The public-relations war over Gaza now has a new twist. The Netanyahu government has just approved measures that would temporarily shut down foreign news channels in certain “emergency” situations.

The last thing Israel wants the world to view is the brutal reality of what invading Gaza would actually look like. It will look like a blood-bath, and a lot of that blood will come from innocent men, women, and children who are not combatants. 

That’s why CNN, Reuters, the BBC, and Al Jazeera need to be there, along with as many news agencies as possible who have the resources to cover the war. 

Showing the horror is often the only way of stopping it.

In the coming weeks, we will all want to turn away. We must not do that.

Image: AZ Quotes

Wednesday, October 18, 2023

At Our Worst

The Israel-Hamas War is a case of humanity operating on its worst instincts. Eric Ifill writes:

I am embarrassed by the leadership of this country who have polluted what it means to be a human being, and it’s up to us to push back at the one-sided nature of their performative empathy. Who gets to be the victims of the Israel-Hamas war is directly connected to whose aggression can be excused as legitimate.
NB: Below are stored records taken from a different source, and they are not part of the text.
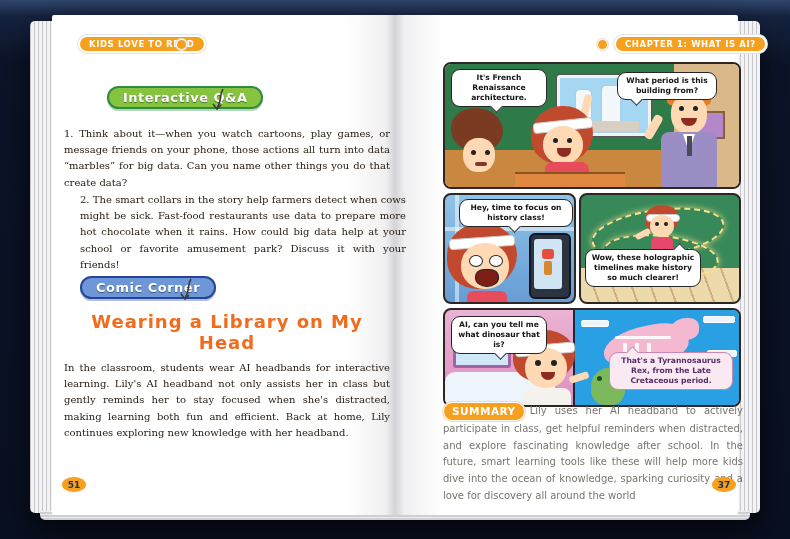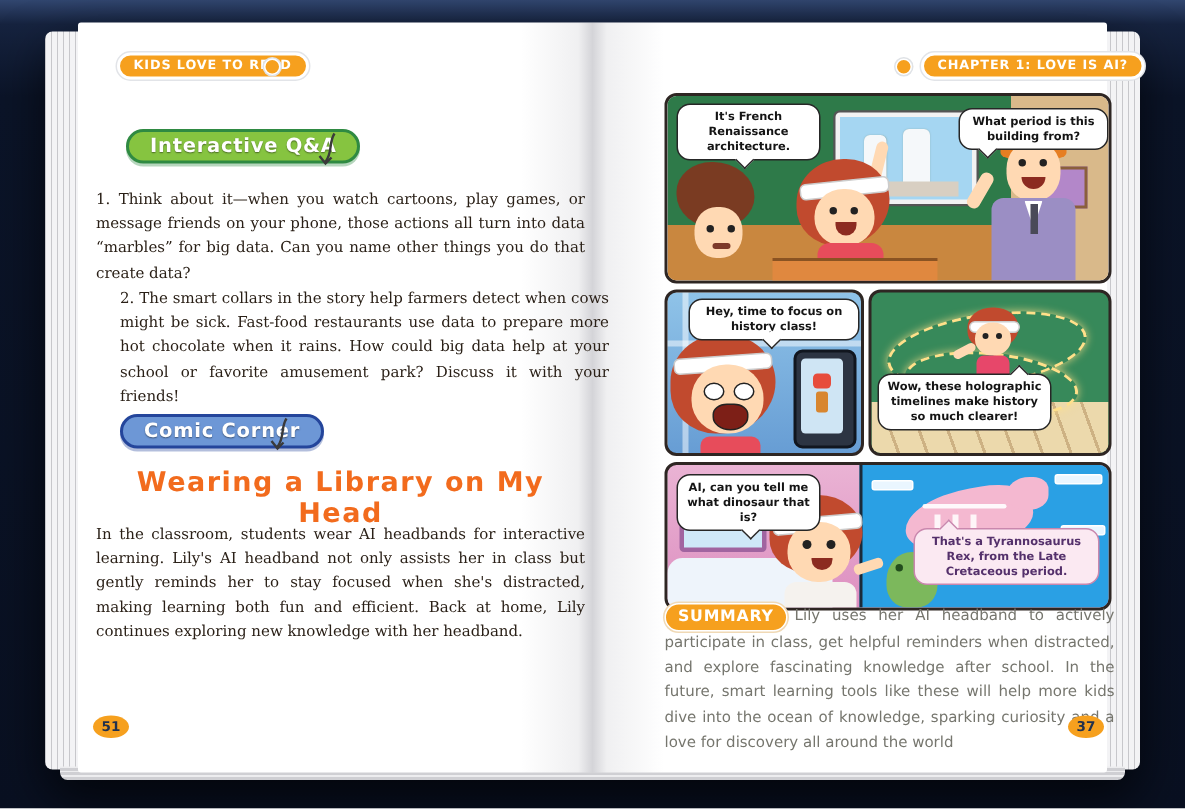"CHAPTER 1: LOVE IS AI?" span { text: LOVE -> WHAT }
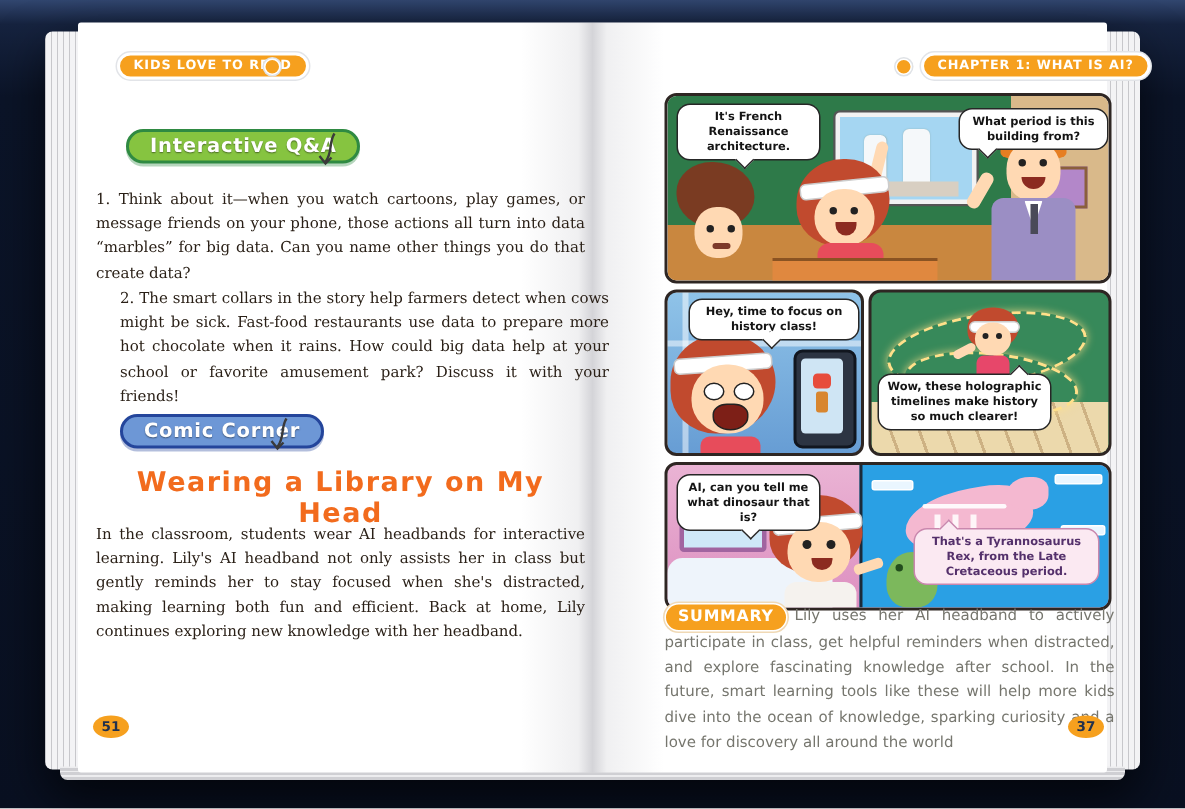"What period is this building" div.bubble { right: 0 -> 22px }
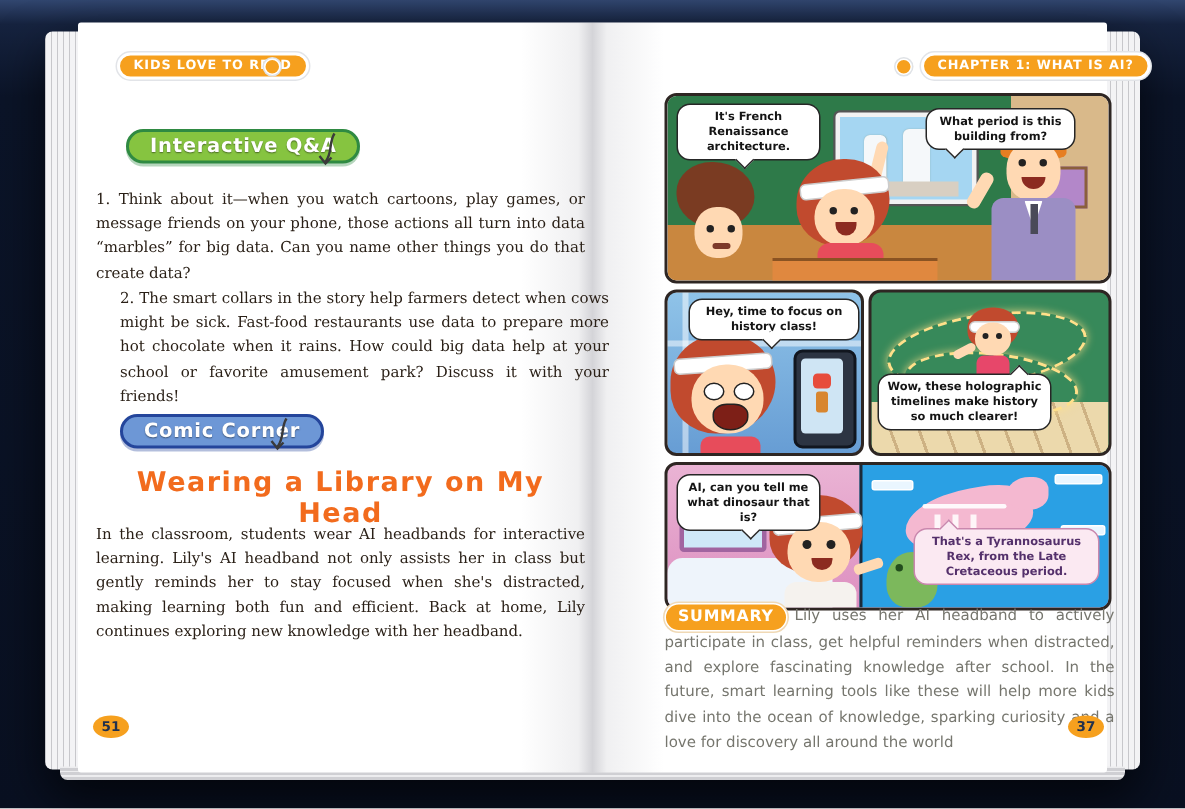"Interactive Q&A" .green { margin-left: none -> 23px }
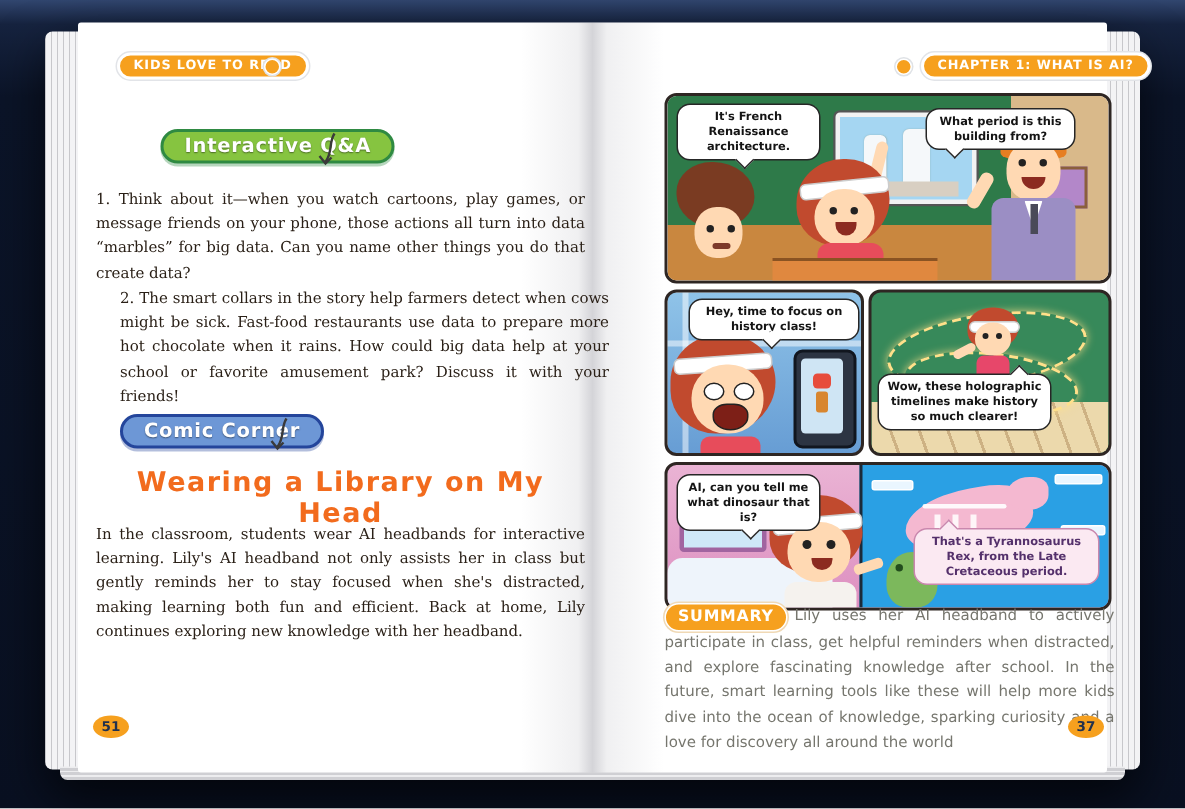"In the classroom, students wear" div.bodytext { top: 349px -> 360px }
The attack by Hamas on Israeli civilians was barbaric:

On Oct. 7, Hamas launched a co-ordinated attack against Israeli military bases and civilians living near the border of Gaza. These victims experienced a horrific chain of events including Hamas militants murdering and kidnapping many Israeli civilians. As CNN explains, “Hamas gunmen killed more than 1,400 people, including civilians and soldiers, and took 199 hostages, according to Israeli authorities.” This strike at Israel was unprecedented in scale and tactics, and has been called the worst attack on Israel since its formation. CNN concurs that “Israel has not faced its adversaries in street battles on its own territory since the 1948 Arab-Israeli war.” The operation, “Al-Aqsa Storm,” as Hamas named it, was, according to the militants, “a response to what it described as Israeli attacks on women, the desecration of the al-Aqsa mosque in Jerusalem and the ongoing siege of Gaza.”

These are horrendous crimes that unleashed a spiral of violence from which victims will continue to suffer. There is no doubt about that.

But there are thousands of innocent victims on the other side. Note the language the Israelis are using:

This dehumanizing language paints Palestinians as sub-human, and therefore builds a narrative for their disposal. And like animals are how they are being treated.

The Palestinian residents in Gaza are under siege, and had only been given 24 hours to flee when the IDF bombed their only escape to Egypt, the Rafah Crossing. The Washington Post confirms: “Israel bombed areas of southern Gaza where it had told Palestinians to flee to ahead of an expected ground invasion, killing dozens of people.” This has created a humanitarian crisis of epic proportions for a people who continue to pay for crimes they did not commit. This is what is called collective punishment, and it is contrary to international humanitarian law. Médecins Sans Frontières, in its reprinting of the Practical Guide to Humanitarian Law by legal director Françoise Bouchet-Saulnier, highlighted: “International humanitarian law posits that no person may be punished for acts that he or she did not commit. It ensures that the collective punishment of a group of persons for a crime committed by an individual is also forbidden, whether in the case of prisoners of war or of any other individuals.”

There is a reason Mark Twain called us "the damn'd human race."